Yeah, very cool. Sometimes happenstance gets it right. I can't tell you how many times I've come across the similar "one was a novelist who wrote like a psychologist; the other was a psychologist who wrote like a novelist" quip (OK, I can tell you. Probably about 3-4 times -- but I can't remember the first text in which I saw it). I haven't taught pragmatism in a few years, though I started (and put on hold) a paper which attempts to use Dewey's pragmatism (drawing on its influences of Hegel and Darwin) to reflect on recent developments in synthetic biology (viz. Venter).

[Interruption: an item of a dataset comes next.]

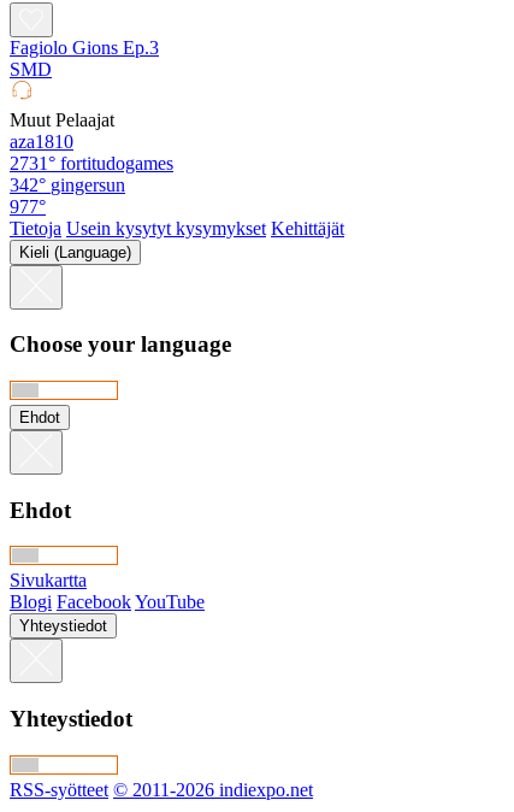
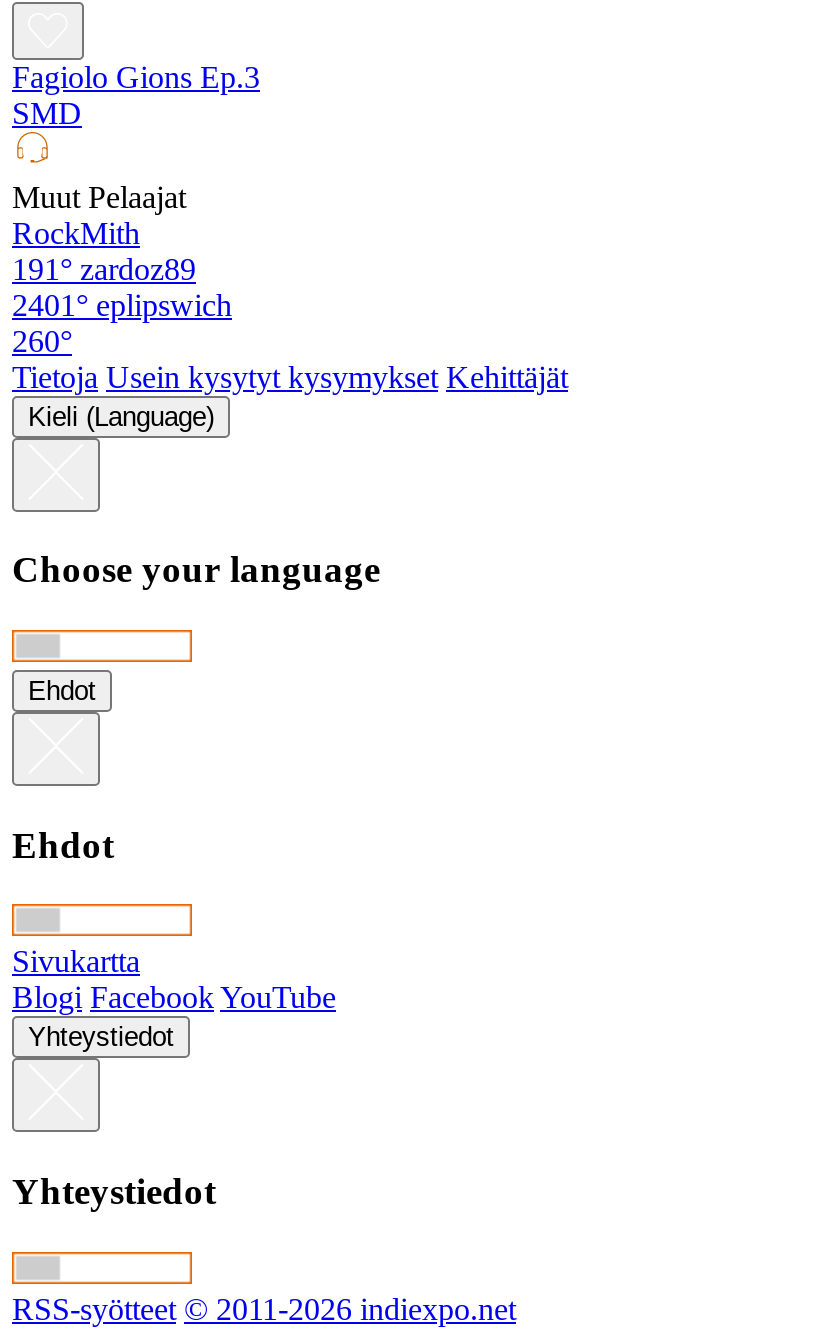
[10,131,173,216] aza1810 | 2731° fortitudogames | 342° gingersun | 977° -> [12,215,232,357] RockMith | 191° zardoz89 | 2401° eplipswich | 260°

Like I said, it's on hold.

Be well, Chimps.

* Oh, and (when I go all literary) one of my favorite lines is from Henry James' essay, "The Writer Makes the Reader" in Theory of Fiction, ed., James E. Miller, Jr. (Nebraska: Nebraska Press, 1972): "In every novel the work is divided between the writer and the reader; but the writer makes the reader very much as he makes his characters. When he makes him ill, that is, indifferent, he does no work; the writer does all. When he makes him interested, then the reader does quite the labour" (p. 321).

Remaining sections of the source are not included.